INTERVIEW CAN EVRENOL RÉALISATEUR & SCÉNARISTE
Venu l’année dernière présenter Housewife à L’Étrange Festival, Can Evrenol revendique son statut de « fanboy » et assume les emprunts d’un second film lorgnant ouvertement du côté de la série B horrifique transalpine des années 70/80.

Housewife s’avère de prime abord assez différent de Baskin, votre premier long-métrage consacré à la descente aux enfers de flics ripoux.

En effet. Je ne suis pas la personne la mieux placée pour analyser mon oeuvre, mais je dirais que les deux films partagent un ADN commun : ils démarrent pendant l’enfance avant de muter, à la faveur d’un rêve, en un portrait de personnage adulte devant affronter ses peurs de jeunesse. Et puis, il y a une secte et une scène d’ascension à la fin… Tous ces aspects sont intéressants à mes yeux et je voulais les revisiter. Depuis mes tout premiers courts, j’ai cherché à introduire des éléments féminins un peu sexy, mais j’ai toujours fini par mettre à l’écran des créatures monstrueuses venues d’on ne sait où. Avec Housewife, je voulais suivre un protagoniste féminin, c’était ma priorité. Au départ, je me suis inspiré de L’Ange de la vengeance d’Abel Ferrara. Mais mon imagination s’est mise au travail, et finalement, cela a donné Housewife


Visuellement, on pense beaucoup à un certain cinéma italien : vous citez Dario Argento, Lucio Fulci et même Mario Bava, dont vous dupliquez l’un des moments cultes de Shock.

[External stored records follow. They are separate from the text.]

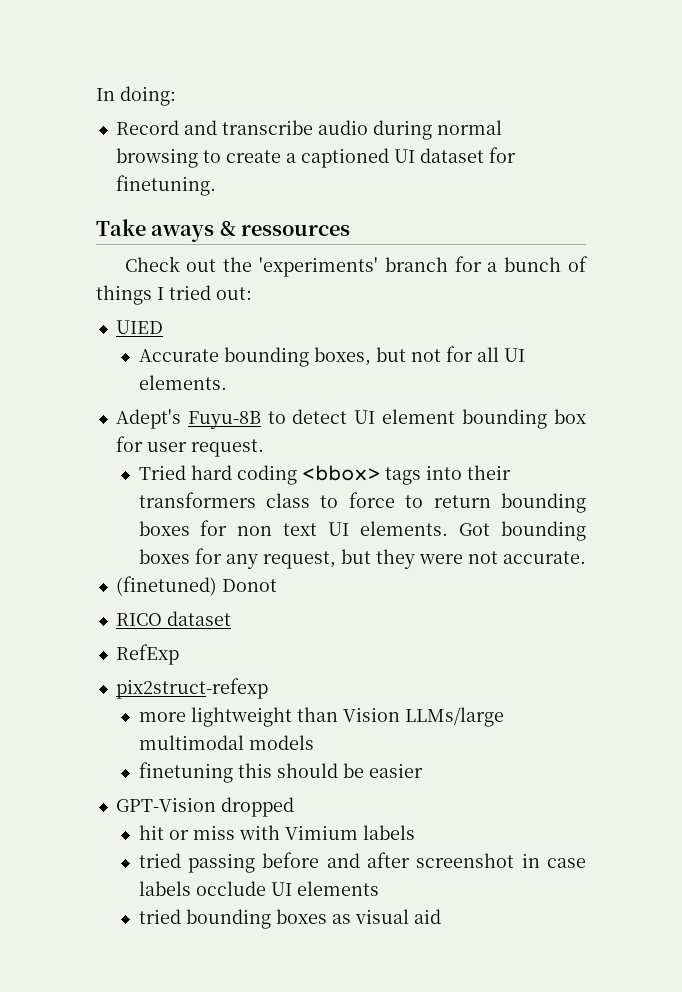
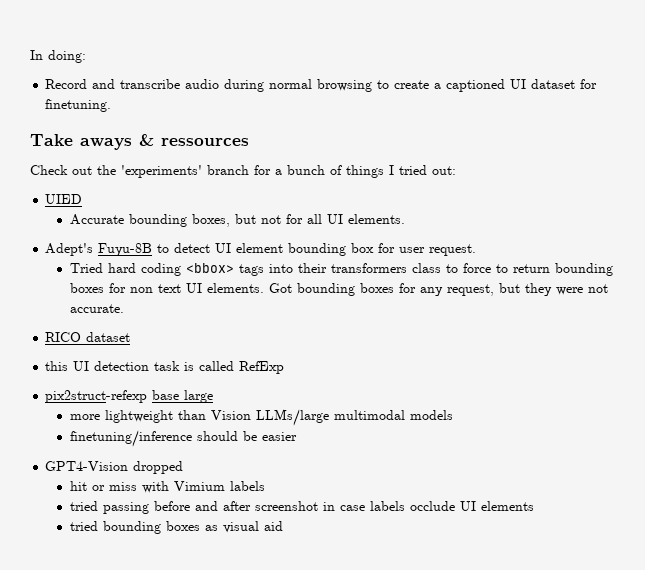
- (finetuned) Donot
- RefExp
+ this UI detection task is called RefExp
- pix2struct-refexp
+ pix2struct-refexp base large
- finetuning this should be easier
+ finetuning/inference should be easier
- GPT-Vision dropped
+ GPT4-Vision dropped

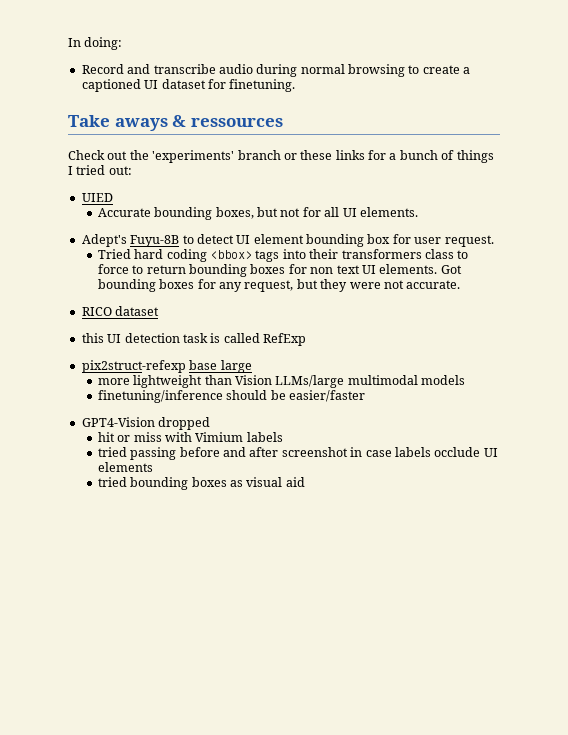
- Check out the 'experiments' branch for a bunch of things I tried out:
+ Check out the 'experiments' branch or these links for a bunch of things I tried out:
- finetuning/inference should be easier
+ finetuning/inference should be easier/faster

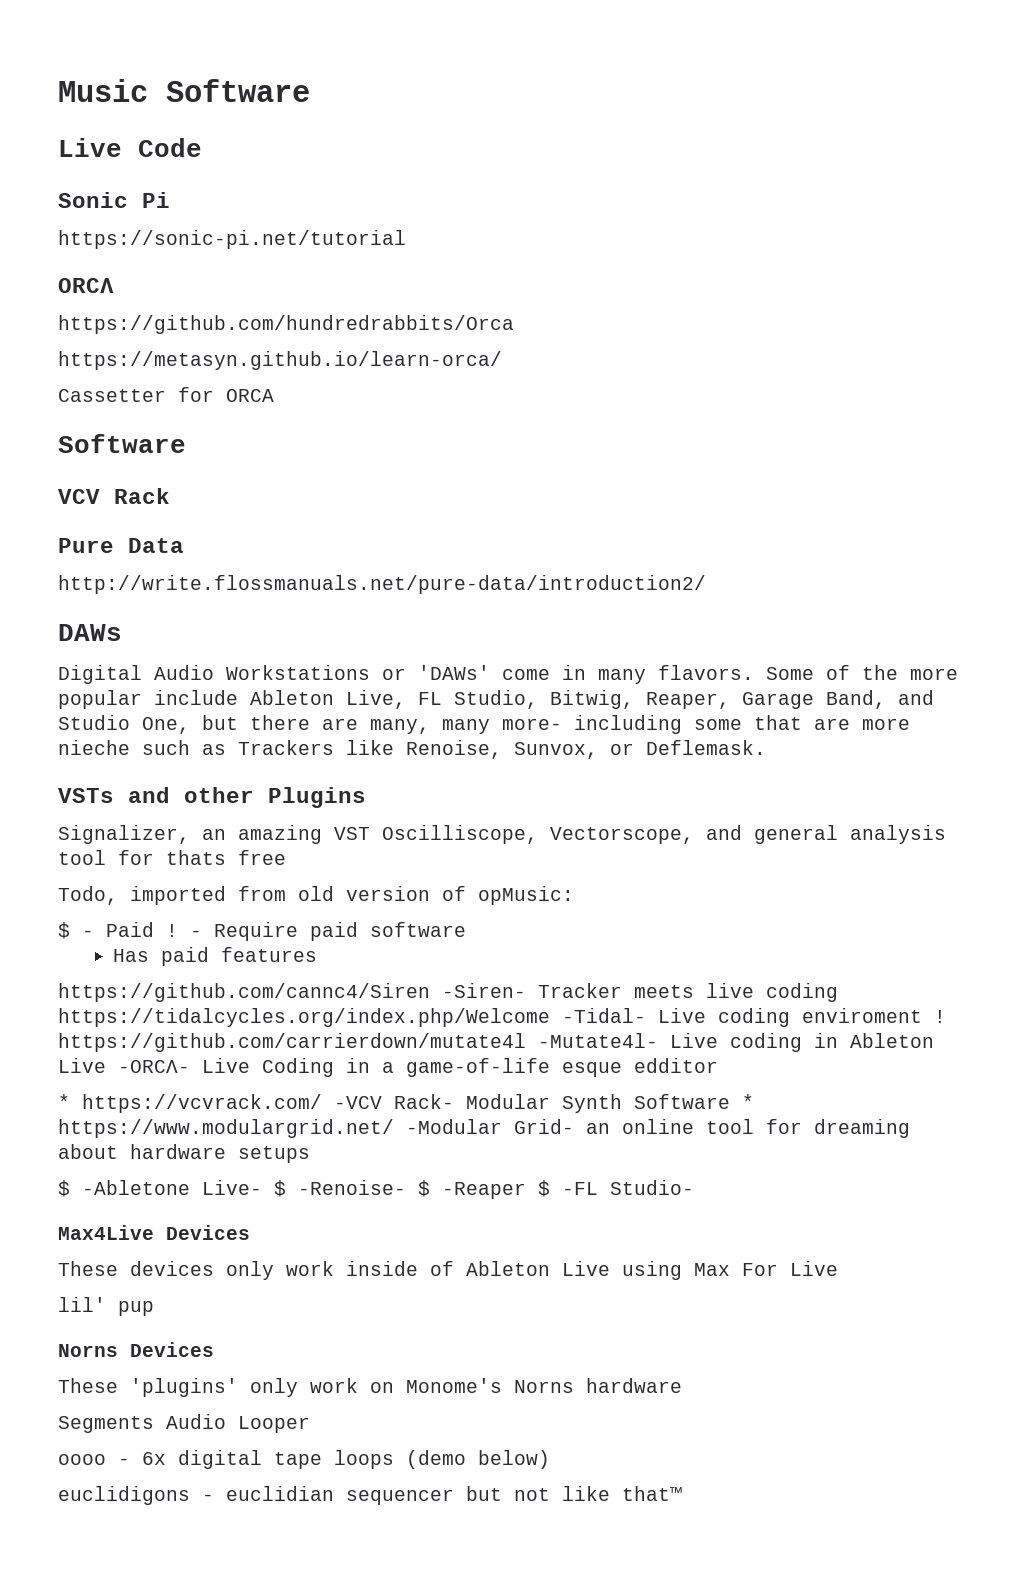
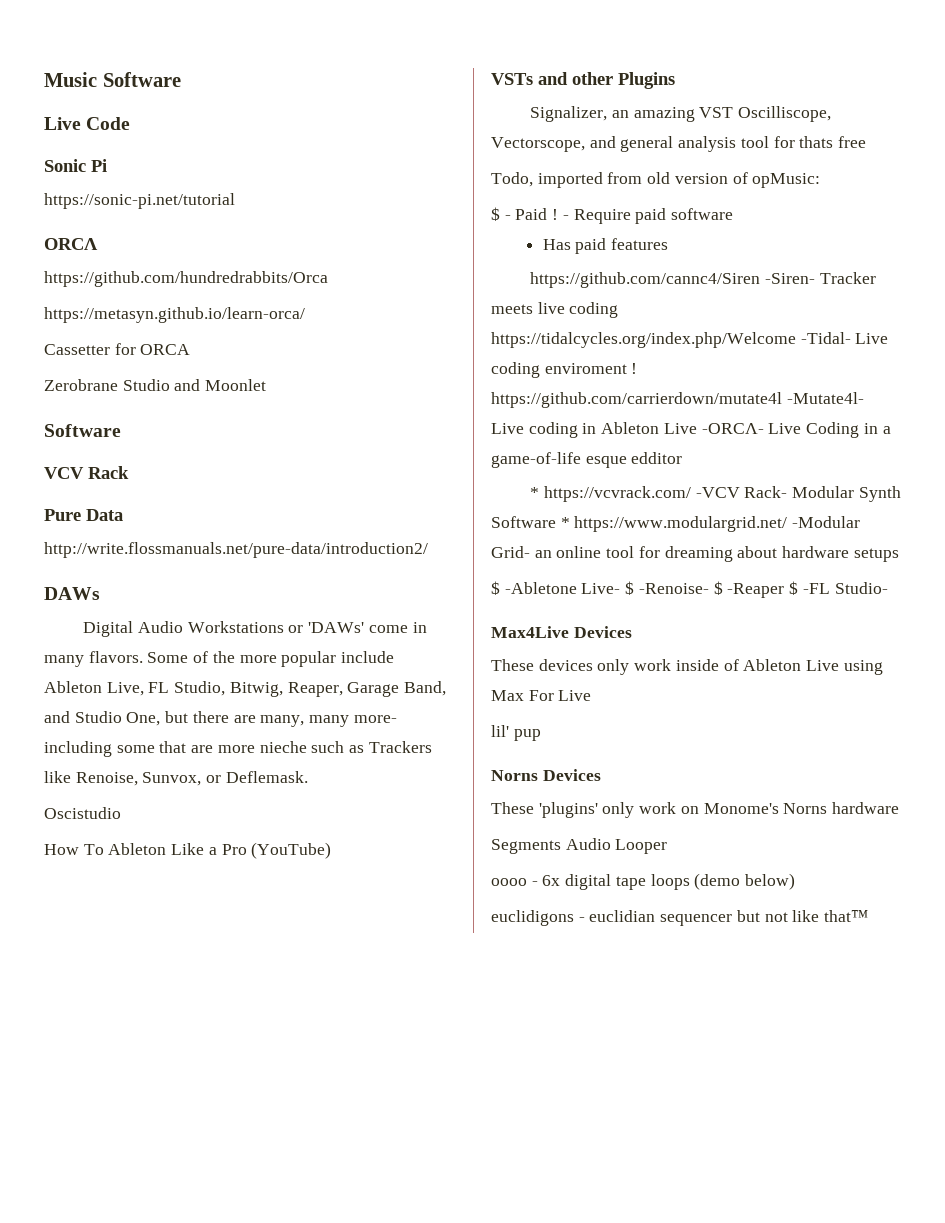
+ Zerobrane Studio and Moonlet
+ Oscistudio
+ How To Ableton Like a Pro (YouTube)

Je suis tellement content que vous l’ayez remarqué ! Pratiquement personne ne l’a vu ! Shock est un film par trop méconnu — enfin, pas pour nous les fans. C’est l’un des trois films de Bava que je préfère. Parmi mes autres inspirations, il y a Safe de Todd Haynes. Lors de l’écriture, j’ai essayé de mélanger tous ces films traitant de la solitude, mais je dois bien avouer qu’à un moment, je me suis dit : « Peu importe ce que raconte le film, il faut au moins qu’un passage fasse référence à Shock ! ». Ce genre de scènes représente tellement de choses pour moi…


Et vous n’avez pas peur que cette accumulation de citations finisse par nuire à l’intégrité de votre travail ?

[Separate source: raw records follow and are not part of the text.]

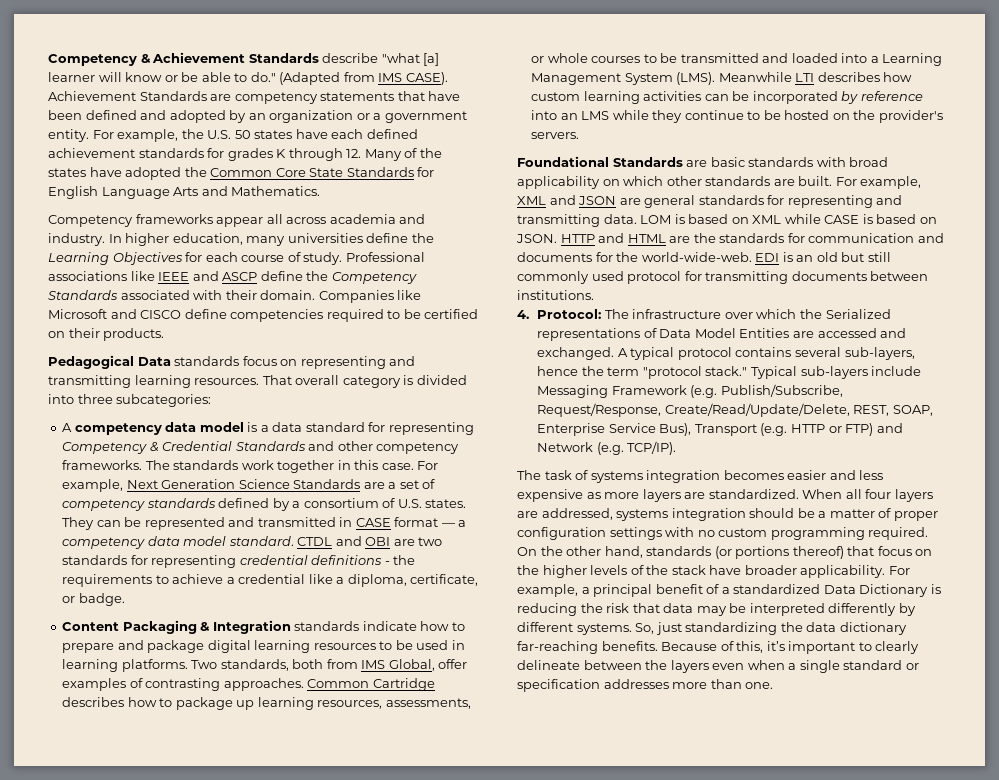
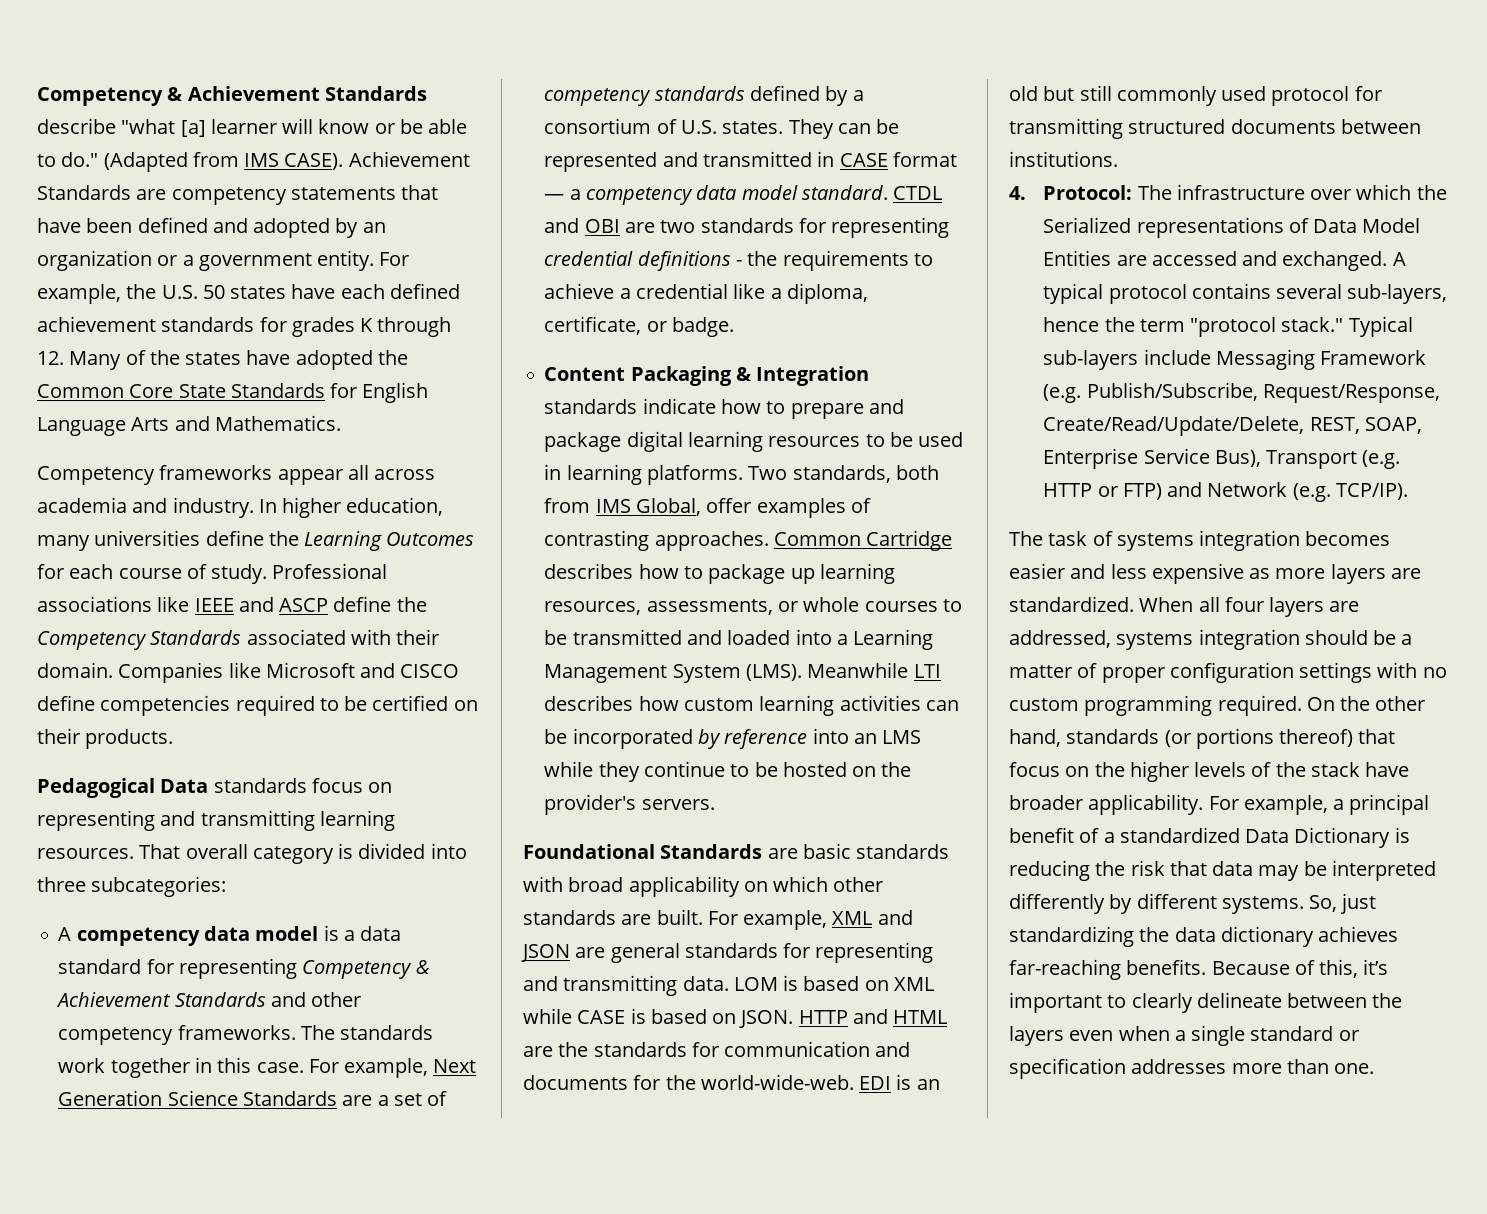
- In higher education, many universities define the Learning Objectives for each course of study.
+ In higher education, many universities define the Learning Outcomes for each course of study.
- A competency data model is a data standard for representing Competency & Credential Standards and other competency frameworks.
+ A competency data model is a data standard for representing Competency & Achievement Standards and other competency frameworks.
- EDI is an old but still commonly used protocol for transmitting documents between institutions.
+ EDI is an old but still commonly used protocol for transmitting structured documents between institutions.
- So, just standardizing the data dictionary far-reaching benefits.
+ So, just standardizing the data dictionary achieves far-reaching benefits.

Je suis d’accord pour dire que mon film n’apporte rien de vraiment nouveau, mais en tant que scénariste, je n’ai vraiment aucun problème avec le fait de « piquer » aux autres. D’autant que c’est le genre de trucs que j’aime voir en tant que spectateur. J’aime voir des influences passées à travers le filtre d’un autre artiste. Fulci, par exemple, a copié le travail de Hollywood pour créer ses films d’horreur « spaghetti », qui s’avéraient parfois supérieurs à leur modèle. Je suis un produit de la génération Tarantino, qui dit d’ailleurs : « Tout est une copie d’une copie d’une copie. ». Lors du tournage, j’essaie cependant de ne plus penser à ces influences que j’aime intégrer en tant que scénariste. Sans parler des moments où mes collaborateurs remettent en cause l’une de mes idées : je dois alors prendre la décision de suivre ou non mon instinct. 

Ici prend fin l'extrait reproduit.